You can also distract your baby by giving them other things to do with their hands, like playing with something colorful and loud. Giving your baby new textures — like a rubbery toy — to feel is also great for their development and might help them forget their ears for a bit.
Soothe teething pain with a cold pacifier. Alternatively, ask your baby’s pediatrician if they recommend baby pain medication. Also, see your pediatrician if your baby is pulling their ears and has had a cold or flu recently, or if they have any other symptoms.
Baby ear infections can be caused by bacterial or viral infections. Leaving them untreated can damage hearing. Your baby may need a course of antibiotics or other treatment for an ear infection.

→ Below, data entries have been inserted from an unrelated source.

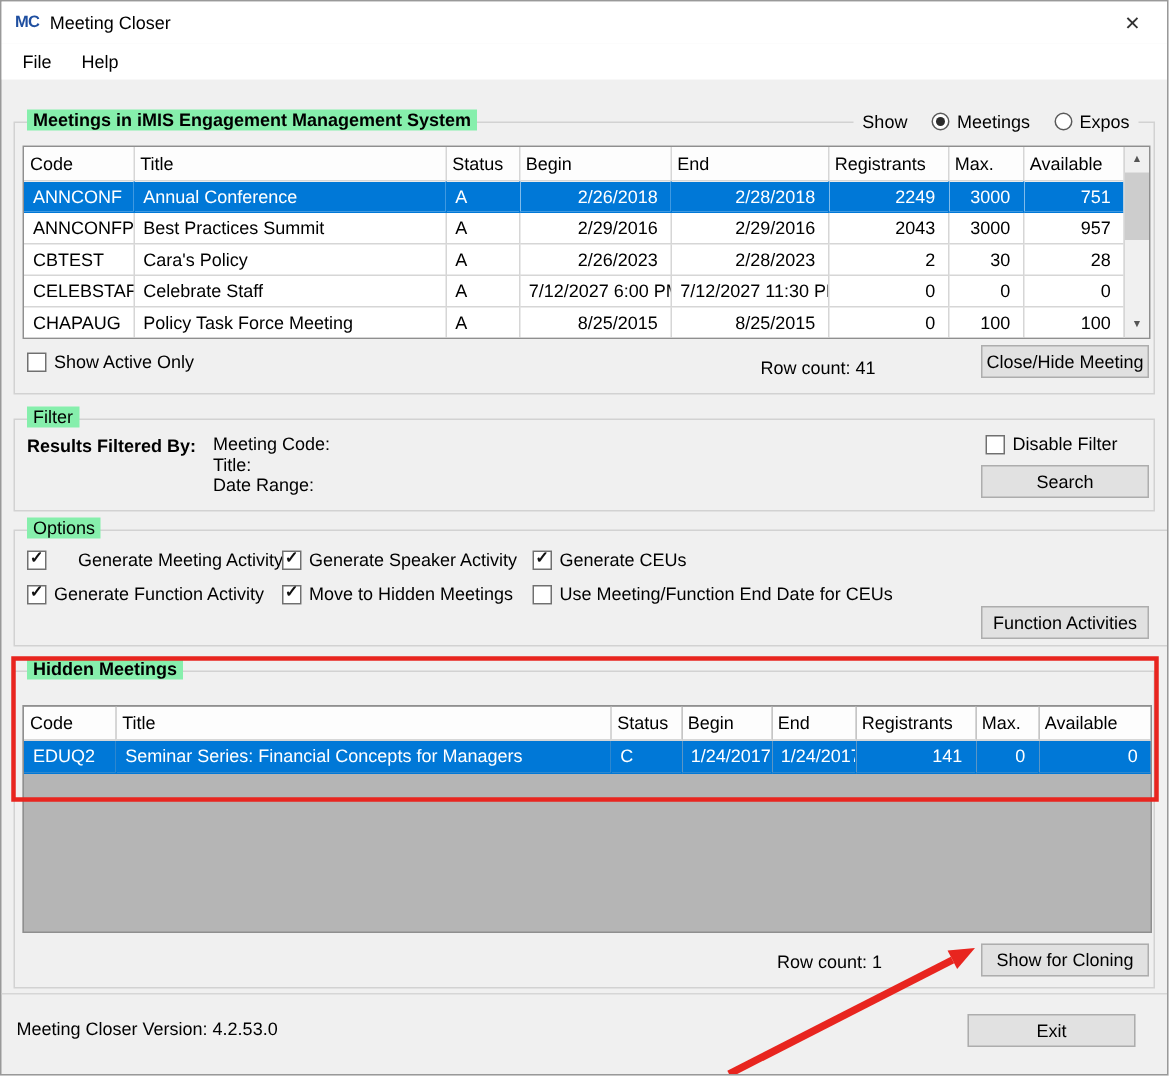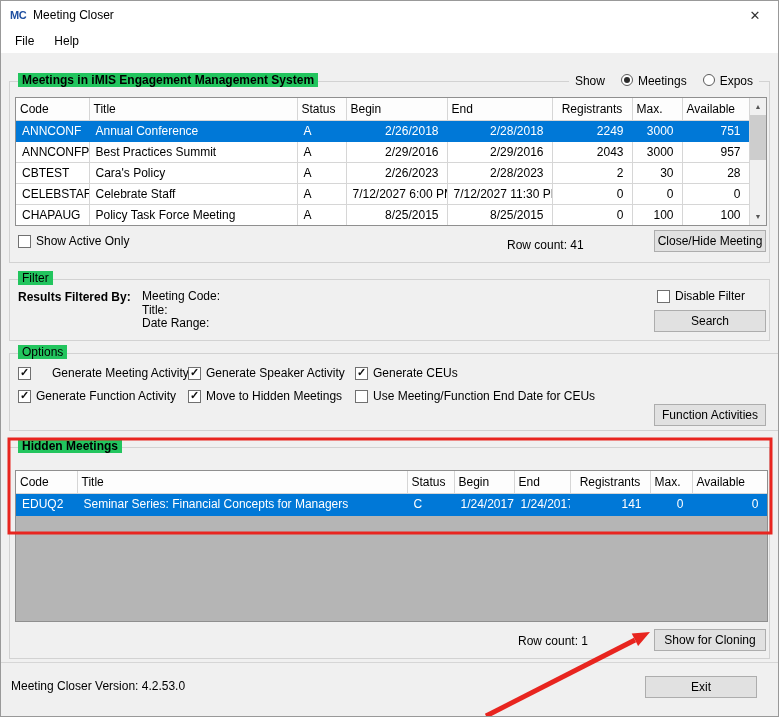"Meetings in iMIS Engagement Management" .group-label { background: #22c55e -> #86efac }
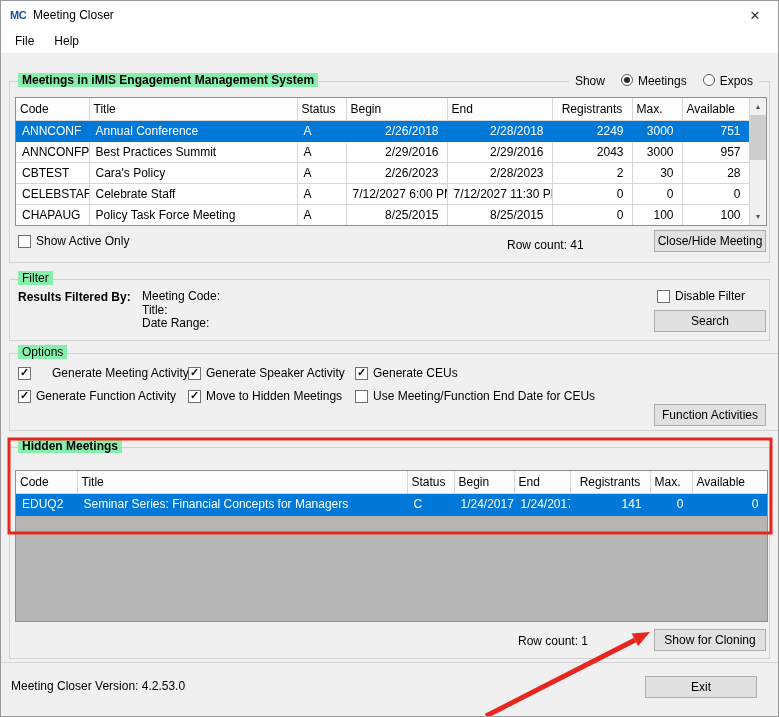"Meetings" .radio-item { align-items: none -> center }
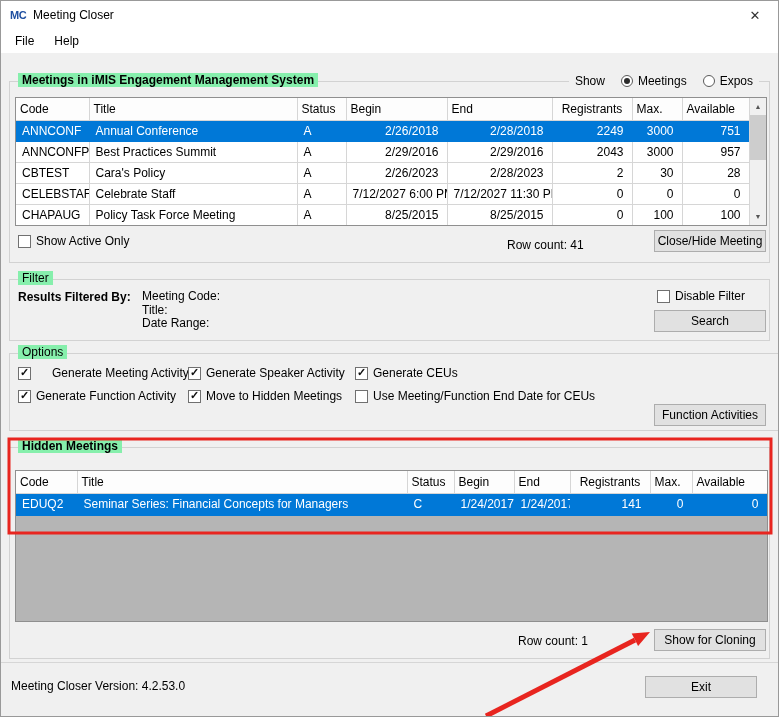"Registrants" .dgv th.ch { text-align: center -> none }
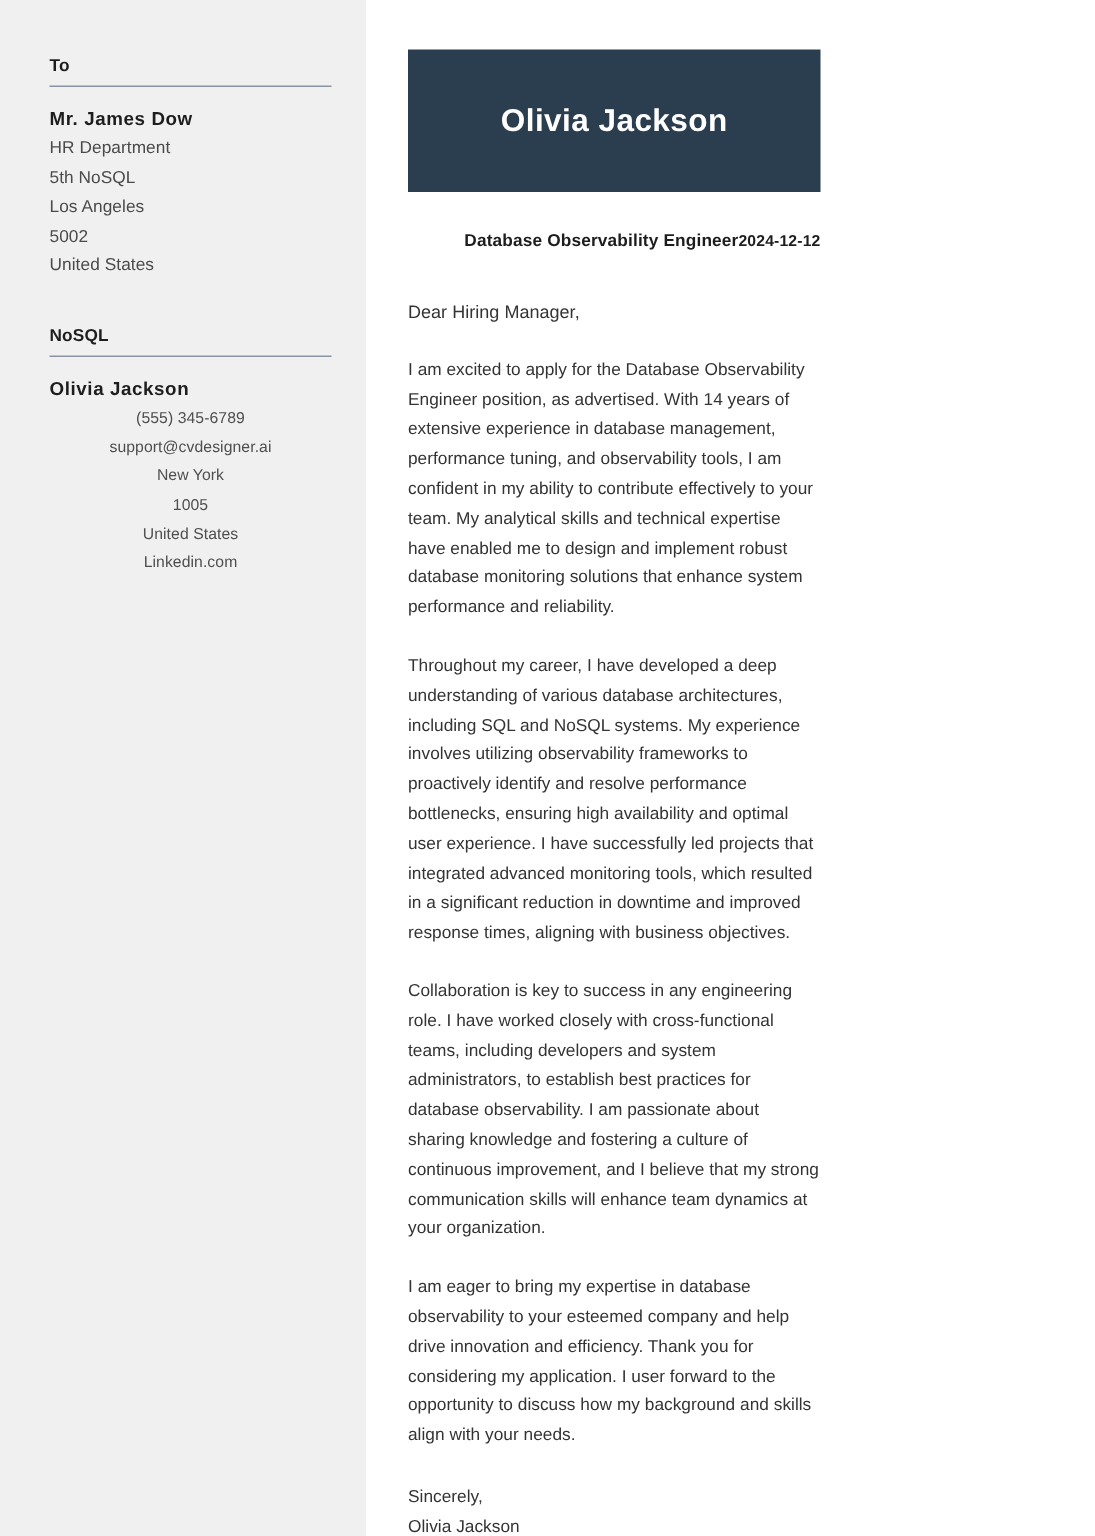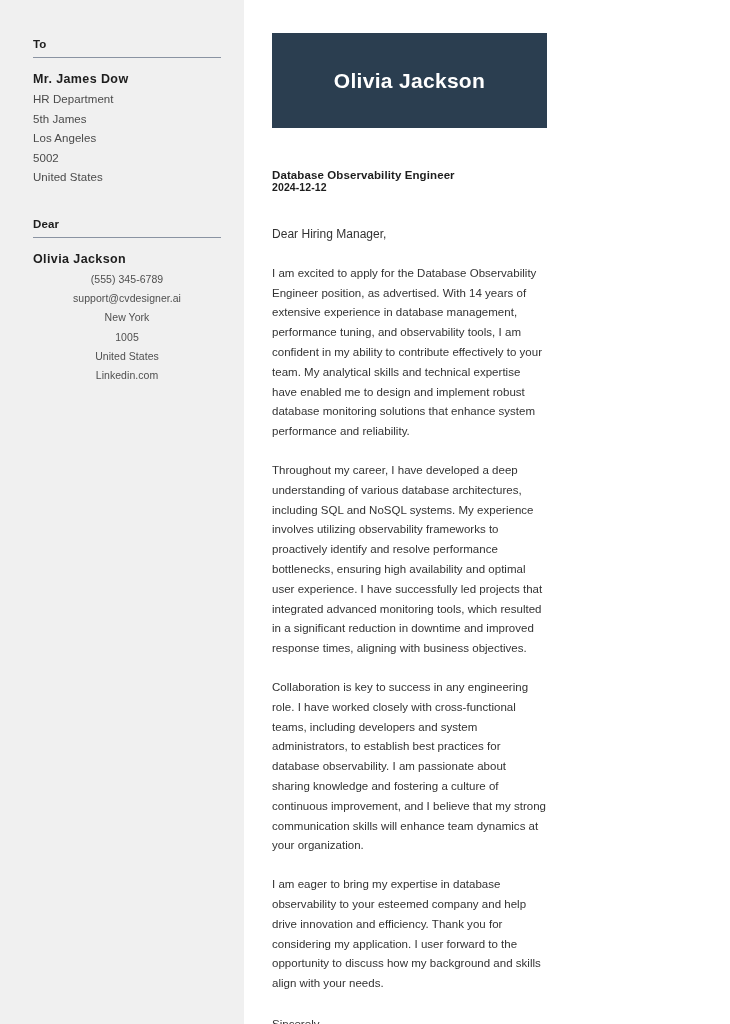"5th James" div.side-line { text: James -> NoSQL }
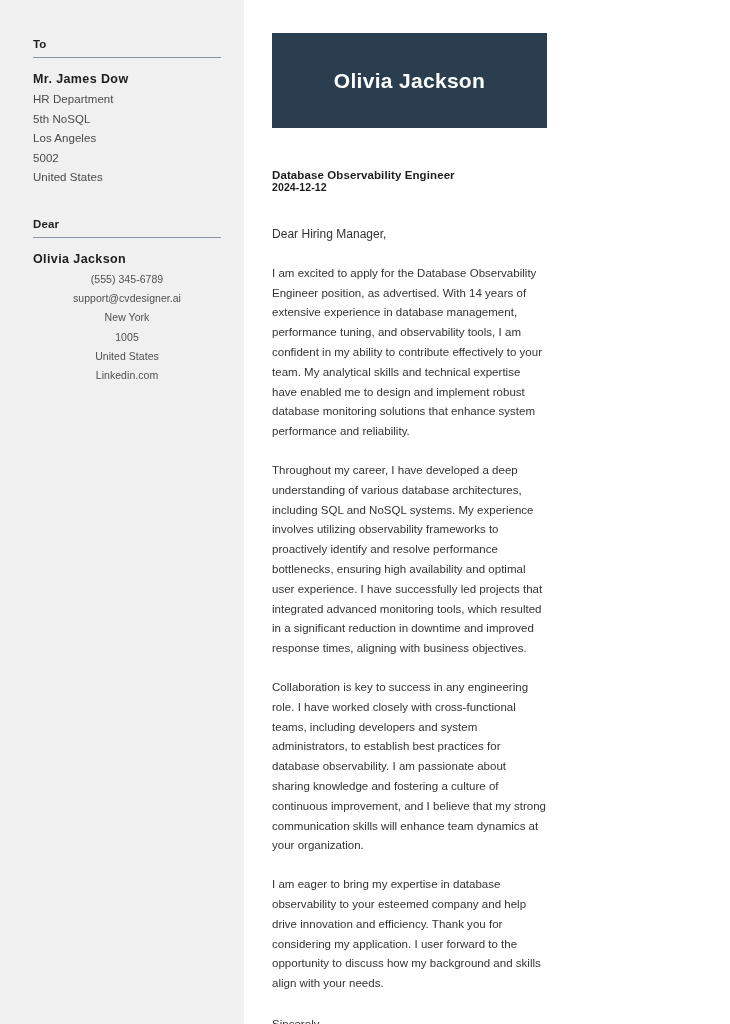"Database Observability Engineer" .meta-row { flex-direction: column -> none; justify-content: center -> flex-end; margin-top: 41px -> 27px }
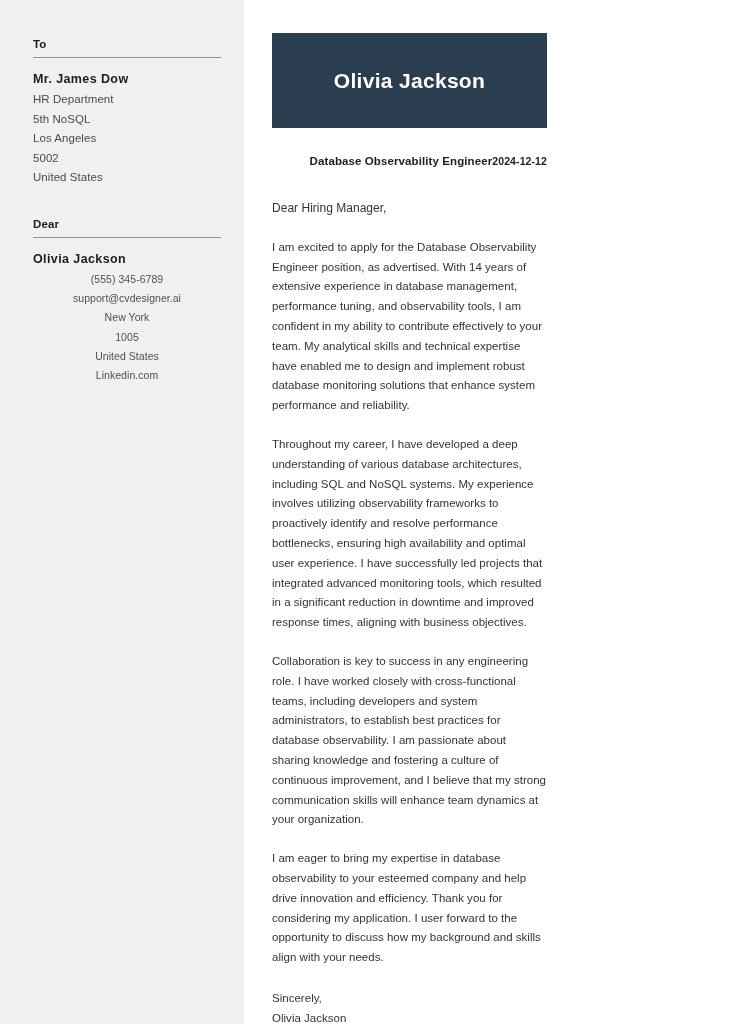"Dear" div.side-heading { text: Dear -> NoSQL }
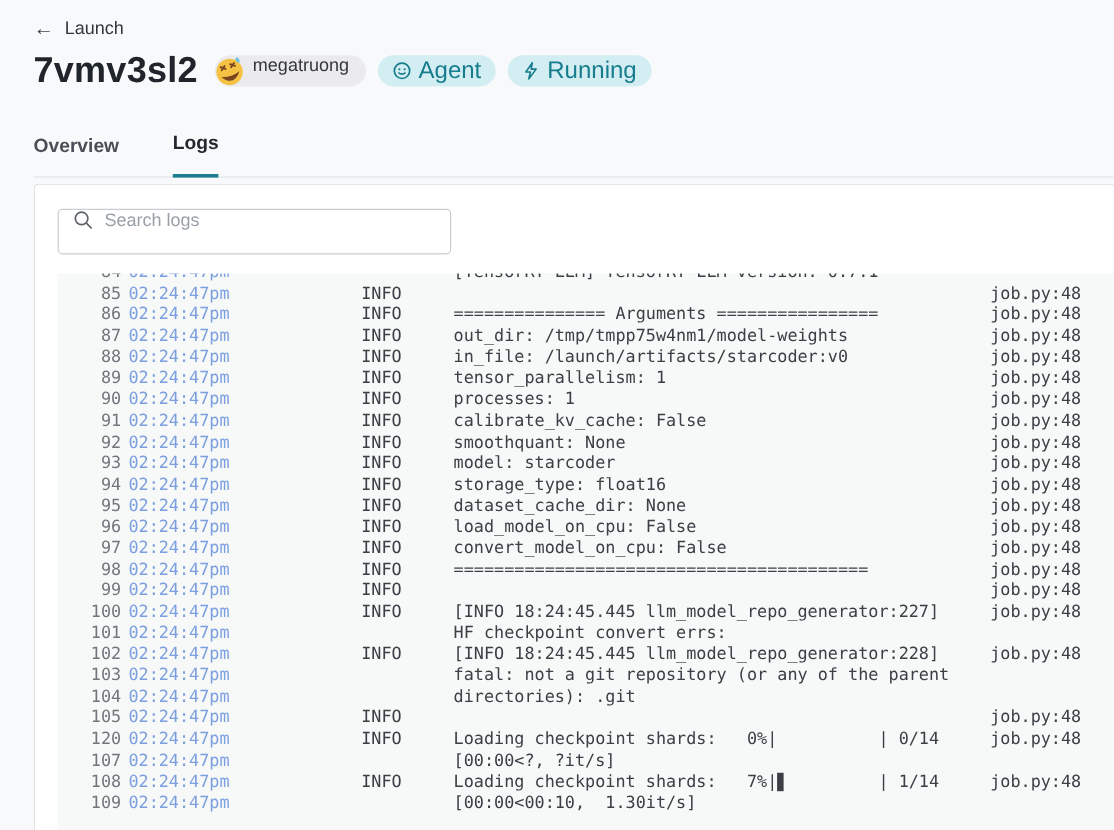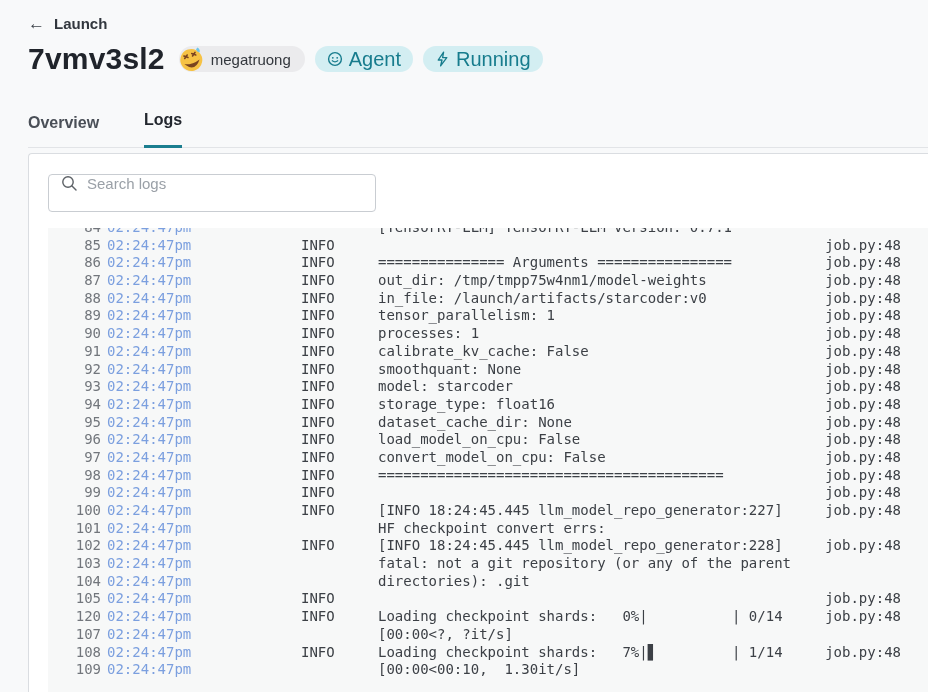"Launch" .back-label { font-weight: 700 -> 400 }
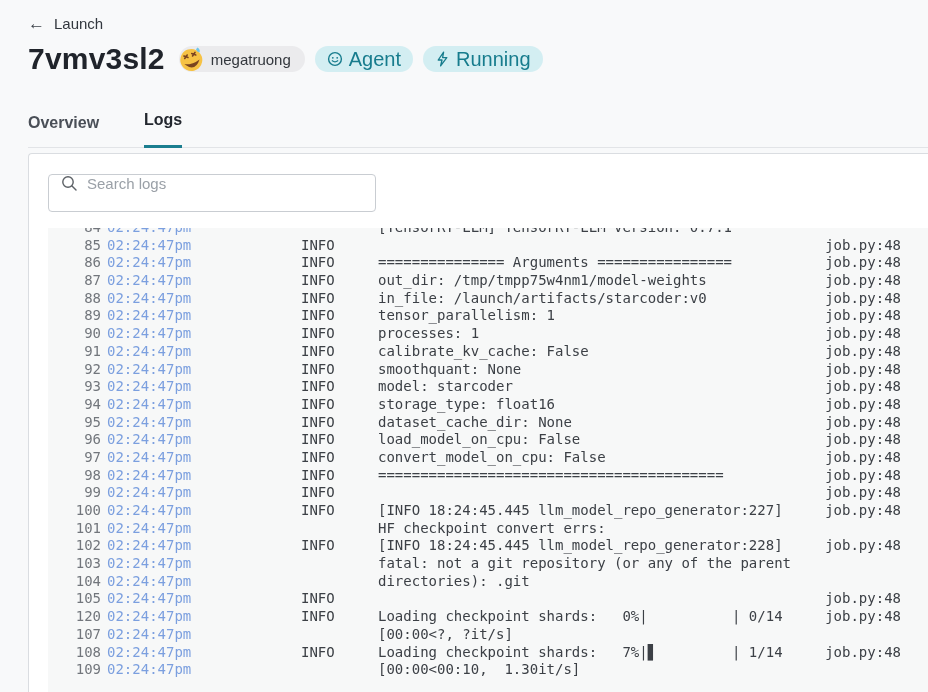"megatruong" .user-pill { align-items: center -> flex-start }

Similarly, skin rashes like eczema can be serious in some babies. While there’s no cure, your doctor can give your baby the best treatment to help keep symptoms away.
Baby dandruff or cradle cap usually clears up on its own, though it’s not uncommon for it to persist for several months. Washing your baby’s scalp every couple of days with a baby shampoo and warm water can help loosen scaly patches.
When it comes to babies and their ears (or any other body part, for that matter), it’s always best to let your pediatrician know if something doesn’t seem quite right to you.
If your baby is tugging at their ears and has any other symptoms, make an appointment with your doctor as soon as possible.
Baby ear pulling, scratching, or grabbing might just be another cute thing your baby can do. It’s likely completely normal, and they’ll stop doing it on their own. (Or if they’re a little too playful with their ears, the dreaded mittens or hand-socks might have to come out again.)
On the other hand, ear tugging or scratching along with other symptoms may be a sign that your baby is in pain, irritated, or generally unwell. Ear, scalp, and skin-related health problems in babies can be serious. See your pediatrician for a checkup right away.